The award from a jury in Richmond federal court to Clyde L. Bennett was one of VLW’s top verdicts for 2009. Senior U.S. District Judge Robert E. Payne upheld the verdict last year, and today the 4th U.S. Circuit Court of Appeals upheld the award, which included $350,000 in punitive damages, in a 71-page unpublished opinion in Bennett v. R&L Carriers Shared Services LLC.
Although the defendant shipping company called the verdict “bizarrely excessive,” Judge Andre M. Davis said it was supported by Virginia precedent and Bennett’s circumstances. Davis said Bennett had suffered a “drastic reversal of fortune” after his arrest and termination, that a jury could find was “particularly harsh for a man who had been scrupulous in his personal savings and work ethic.” The court also endorsed use of estimated future earnings as part of the compensatory damage award.

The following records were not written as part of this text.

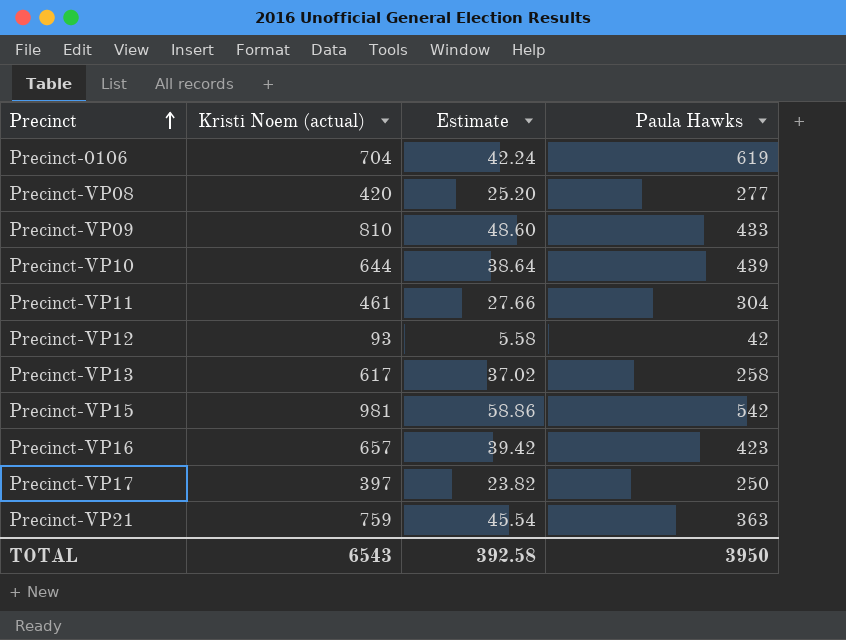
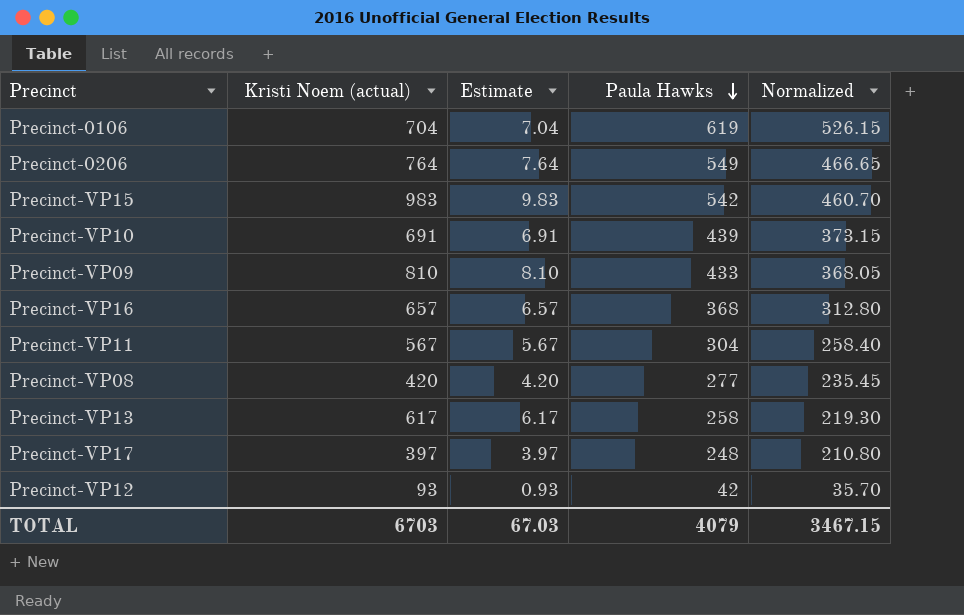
row order: Precinct ascending -> Paula Hawks descending
column Estimate | formula: [Kristi Noem (actual)] * 0.06 -> [Kristi Noem (actual)] * 0.01
column Normalized | formula: none -> [Paula Hawks] * 0.85
row Precinct-VP21: 759 | 45.54 | 363 -> none
row Precinct-0206: none -> 764 | 7.64 | 549 | 466.65
Precinct-VP15 | Kristi Noem (actual): 981 -> 983
Precinct-VP10 | Kristi Noem (actual): 644 -> 691
Precinct-VP16 | Paula Hawks: 423 -> 368
Precinct-VP11 | Kristi Noem (actual): 461 -> 567
Precinct-VP17 | Paula Hawks: 250 -> 248
TOTAL | Kristi Noem (actual): 6543 -> 6703
TOTAL | Estimate: 392.58 -> 67.03
TOTAL | Paula Hawks: 3950 -> 4079

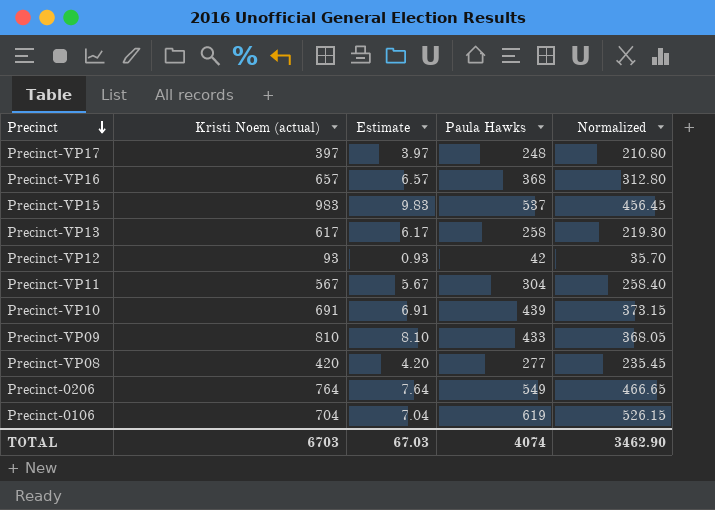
row order: Paula Hawks descending -> Precinct descending
Precinct-VP15 | Paula Hawks: 542 -> 537
Precinct-VP15 | Normalized: 460.70 -> 456.45
TOTAL | Paula Hawks: 4079 -> 4074
TOTAL | Normalized: 3467.15 -> 3462.90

In his dissent, Judge G. Steven Agee, a former Virginia Supreme Court justice, said Virginia courts have long “disfavored” malicious prosecution claims, and malicious prosecution actions against common carriers “are particularly problematic.”
Agee disagreed that there was enough evidence to find either a lack of probable cause or legal malice, and said the damage award met the “shocks the conscience” standard.
Agee said Bennett’s award was substantially higher than any malicious prosecution damage award affirmed by the Virginia high court in the past 100 years, “if not in that Court’s history.” He cited unchallenged research by the defendants: From 1911 through 2011, of the 42 malicious prosecution cases heard by the Supreme Court of Virginia, the highest award of compensatory damages, $185,000, came in 2011.
The compensatory damages award here was almost seven times the combined amount of all affirmed awards in a century, Agee said.